▶ [TASK GOAL] What lines in the records below contain the string "barcode"? Copy every one.

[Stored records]
*** Block opens ***

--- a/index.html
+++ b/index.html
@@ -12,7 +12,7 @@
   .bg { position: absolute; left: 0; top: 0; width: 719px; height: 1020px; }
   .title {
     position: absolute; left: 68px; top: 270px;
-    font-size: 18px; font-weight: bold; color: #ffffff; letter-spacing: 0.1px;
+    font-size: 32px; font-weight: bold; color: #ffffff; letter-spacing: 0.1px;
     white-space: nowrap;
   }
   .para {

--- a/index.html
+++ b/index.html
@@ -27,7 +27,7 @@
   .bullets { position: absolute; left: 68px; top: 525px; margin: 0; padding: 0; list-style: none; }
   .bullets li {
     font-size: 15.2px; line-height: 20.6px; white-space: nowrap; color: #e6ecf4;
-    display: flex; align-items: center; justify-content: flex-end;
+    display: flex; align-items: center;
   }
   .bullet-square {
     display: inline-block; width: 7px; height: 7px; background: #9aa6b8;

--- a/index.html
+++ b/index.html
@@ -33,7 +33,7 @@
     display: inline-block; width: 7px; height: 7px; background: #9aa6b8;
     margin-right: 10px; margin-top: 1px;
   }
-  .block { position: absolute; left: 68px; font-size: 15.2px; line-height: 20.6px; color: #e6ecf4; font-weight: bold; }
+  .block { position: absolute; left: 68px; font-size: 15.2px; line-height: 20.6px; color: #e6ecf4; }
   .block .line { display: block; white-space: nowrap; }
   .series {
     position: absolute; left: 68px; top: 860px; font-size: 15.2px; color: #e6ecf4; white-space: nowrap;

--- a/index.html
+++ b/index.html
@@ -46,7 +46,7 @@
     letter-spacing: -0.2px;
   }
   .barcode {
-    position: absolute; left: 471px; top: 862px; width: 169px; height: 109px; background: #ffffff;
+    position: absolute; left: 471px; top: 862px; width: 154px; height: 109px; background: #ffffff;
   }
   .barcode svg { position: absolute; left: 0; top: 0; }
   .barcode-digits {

*** Block closes ***

▶ [OUTPUT FOR THIS EXERCISE]
   .barcode {
   .barcode svg { position: absolute; left: 0; top: 0; }
   .barcode-digits {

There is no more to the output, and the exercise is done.